EXERCISE:
Your reproduction of the entries should be exact and should contain no pictures.

++++ AVAILABLE DATA ++++

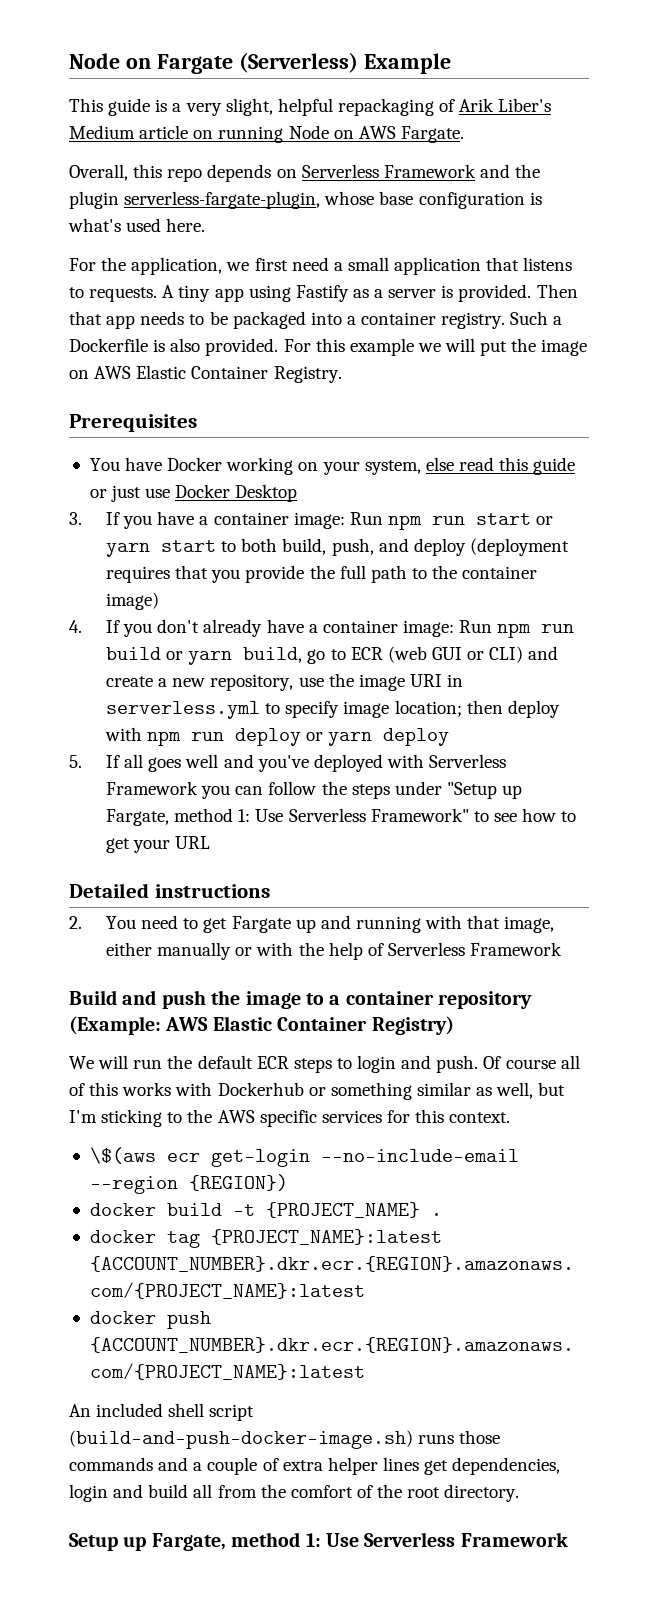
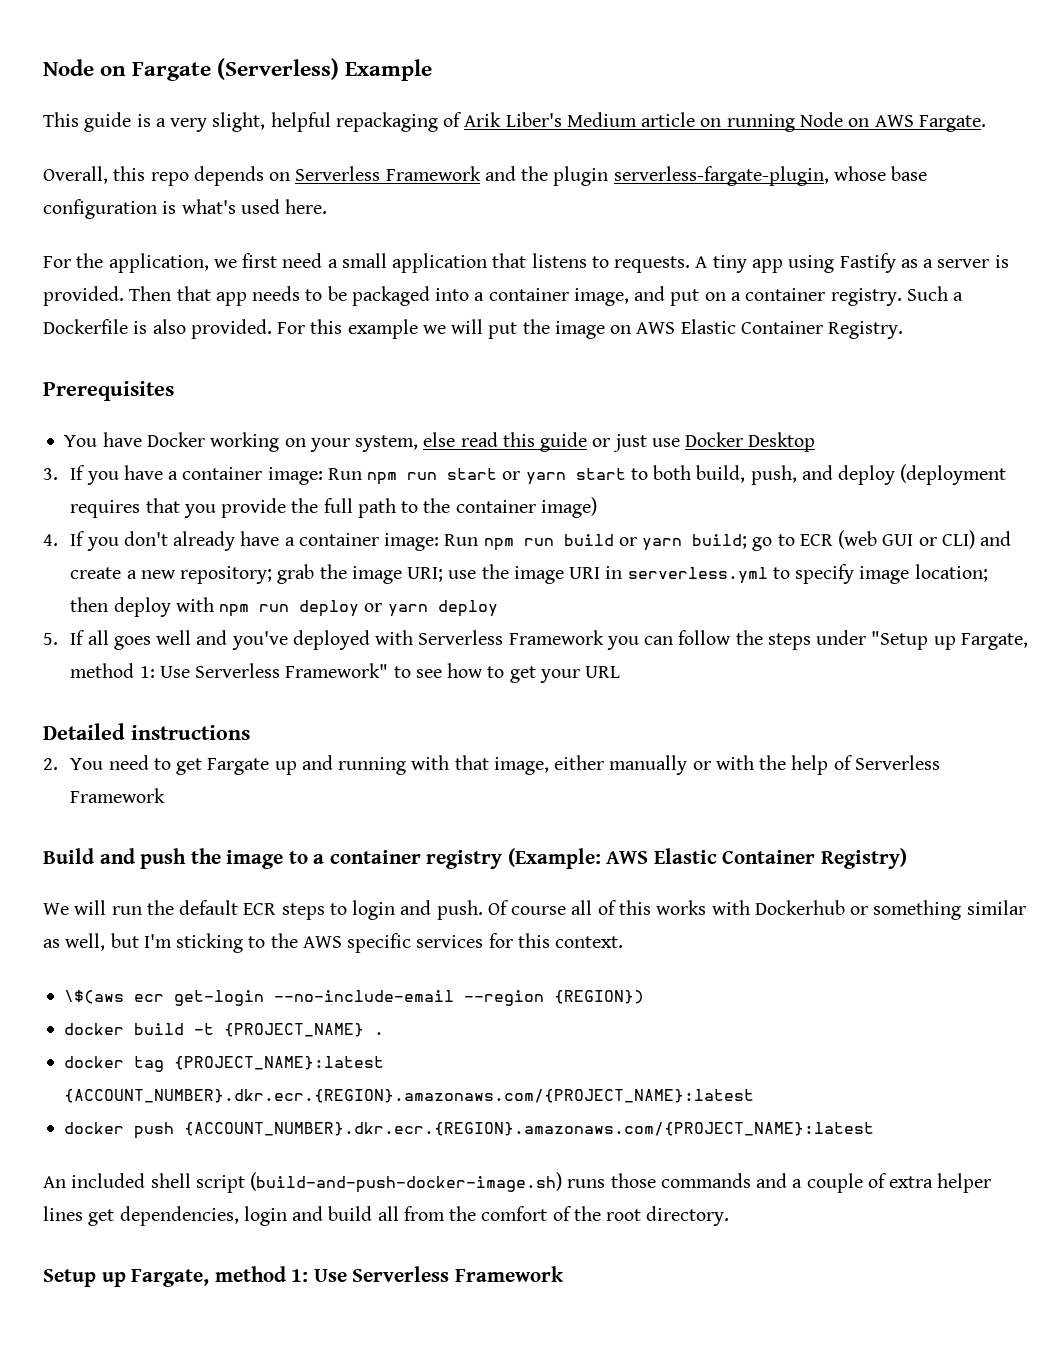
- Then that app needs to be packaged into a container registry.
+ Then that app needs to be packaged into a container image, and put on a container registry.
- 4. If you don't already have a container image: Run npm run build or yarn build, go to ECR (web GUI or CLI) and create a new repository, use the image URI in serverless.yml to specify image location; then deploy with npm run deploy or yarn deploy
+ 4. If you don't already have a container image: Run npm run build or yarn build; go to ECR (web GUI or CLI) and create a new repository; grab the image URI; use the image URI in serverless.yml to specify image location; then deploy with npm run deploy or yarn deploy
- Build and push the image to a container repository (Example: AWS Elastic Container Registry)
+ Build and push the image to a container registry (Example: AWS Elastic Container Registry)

++++

EXERCISE SOLUTION:
- Then that app needs to be packaged into a container registry.
+ Then that app needs to be packaged into a container image, and put on a container registry.
- 4. If you don't already have a container image: Run npm run build or yarn build, go to ECR (web GUI or CLI) and create a new repository, use the image URI in serverless.yml to specify image location; then deploy with npm run deploy or yarn deploy
+ 4. If you don't already have a container image: Run npm run build or yarn build; go to ECR (web GUI or CLI) and create a new repository; grab the image URI; use the image URI in serverless.yml to specify image location; then deploy with npm run deploy or yarn deploy
- Build and push the image to a container repository (Example: AWS Elastic Container Registry)
+ Build and push the image to a container registry (Example: AWS Elastic Container Registry)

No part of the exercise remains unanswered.